Worrisome it is. I derive meaning from too much. Some things are meant to be experienced. They are build to be a subjective experience. You need to be so involved in them that there is no way to tell the story straight. That is where Thompson succeeds and I fail. Sometimes I move too far away, mentally, from where I am supposed to be involved. I have been feeling like I keep people more at arm’s length lately when it comes to my head. I usually divide humans up into their body, spirit, and mind. There is a way in which all three are connected. My body and my spirit are fair game, but there is a high security situation with my head. I have put the walls up that even a grenade launcher could not penetrate. You can’t come in. You’re not allowed. When you even get close I will launch an all-out attack on getting you away. I feel safe inside my head, the fortress of my mind. But I only feel safe when I’m alone inside there. I have used the word sociopathos to describe the kind of the thing I think I’m feeling. It may amount to a purely egotistical unwillingness to let myself go, my real self, the self inside my mind. But it could be that I’m protecting something. But what? The fabric of my mind, perhaps. The unfortunately fragile nature of my mind? Inside thick walls, is there simply a glass house? Have I realized this and raised defense levels?

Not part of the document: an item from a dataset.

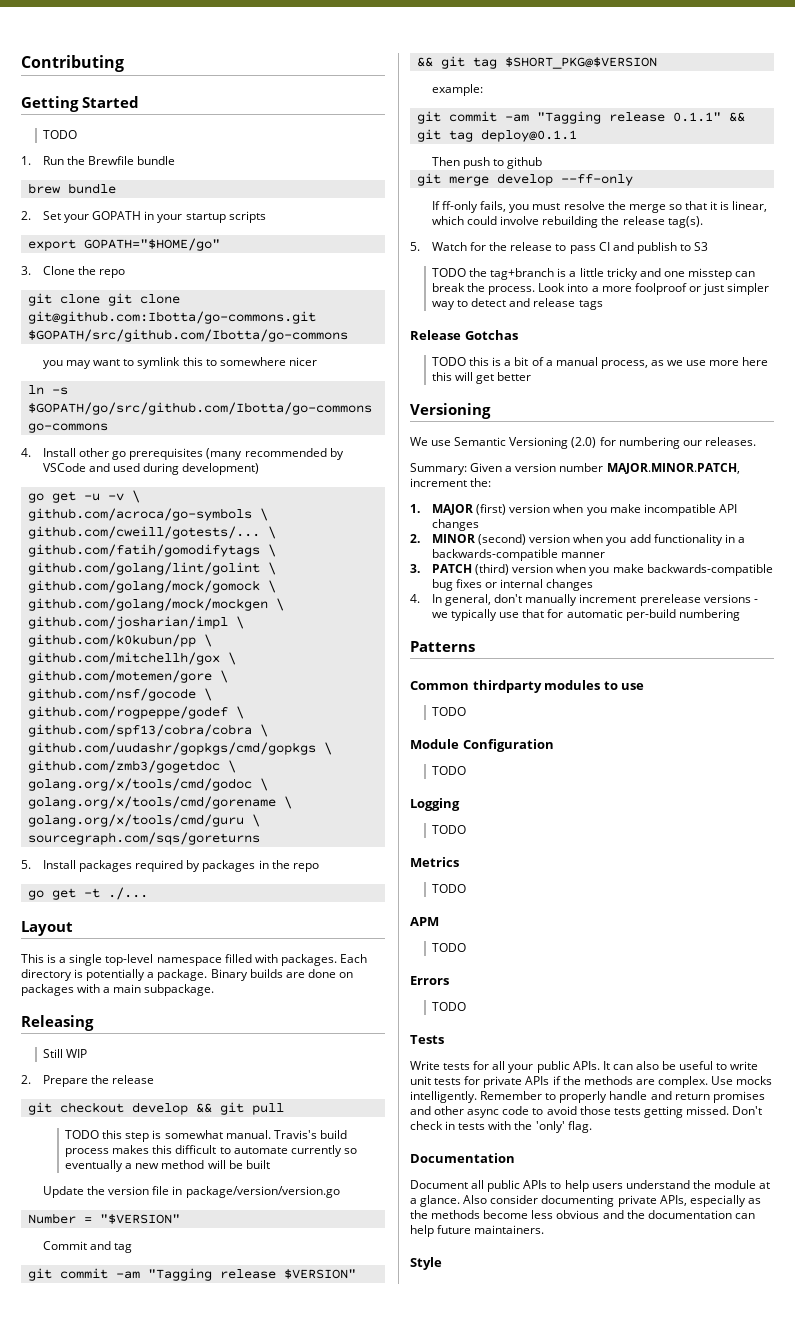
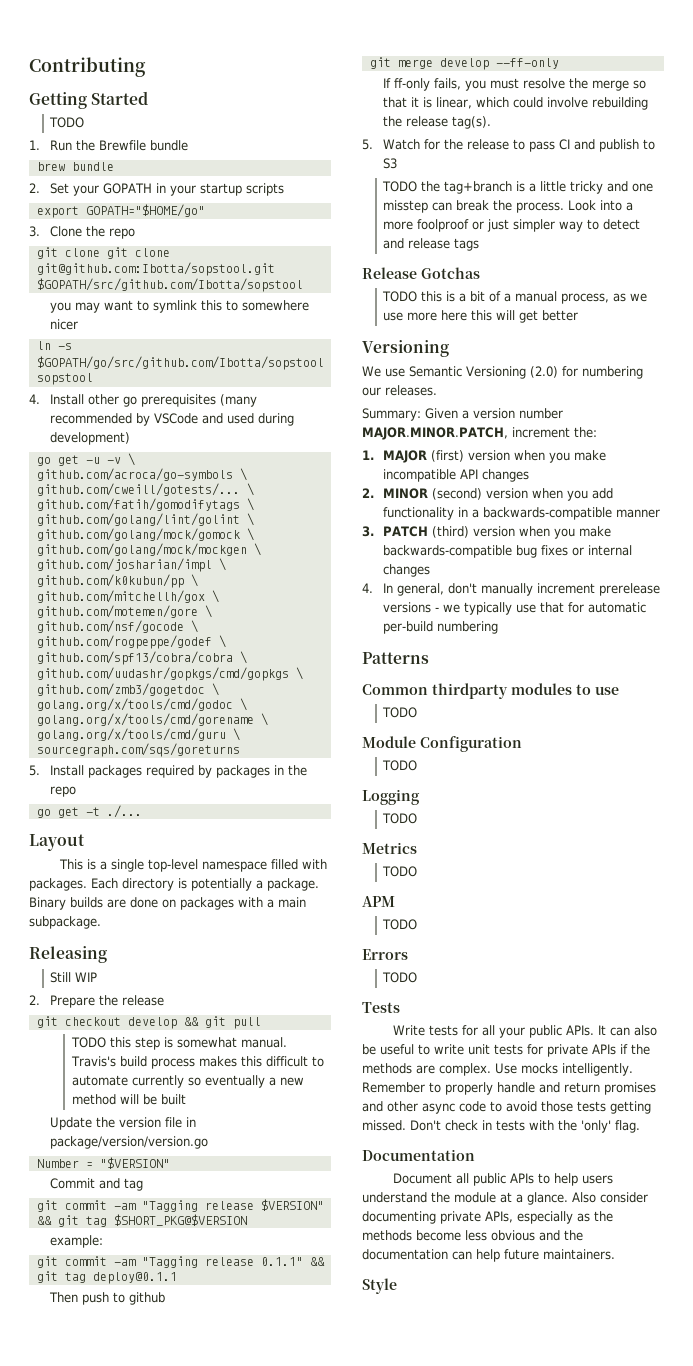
[27,311,316,324] [27,329,348,342] git@github.com:Ibotta/go-commons.git $GOPATH/src/github.com/Ibotta/go-commons -> [36,262,275,276] [36,278,303,292] git@github.com:Ibotta/sopstool.git $GOPATH/src/github.com/Ibotta/sopstool
[27,402,372,415] [27,423,108,433] $GOPATH/go/src/github.com/Ibotta/go-commons go-commons -> [36,356,324,370] [36,373,93,385] $GOPATH/go/src/github.com/Ibotta/sopstool sopstool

Self-investigation can go too far. I write fiction. I write non-fiction. I write poetry. I write songs. They all fall under a certain sense of self-investigation as far as I’m concerned. Writing, thinking about change, thinking about history, thinking about action, thinking about non-action, thinking about music, thinking about love, thinking about existence, thinking about Aristotle, thinking about ethics, thinking about style, thinking about subjectivity, thinking about existentialism, thinking about the sun, thinking about the moon, thinking about rotation and revolution, thinking about drinking, thinking about smoking, thinking about cereal, thinking about milk, thinking about pasteurized processed cheese food products, thinking about the body, thinking about the spirit, and thinking about the mind can sometimes bee too much. I didn’t used to do this, you know.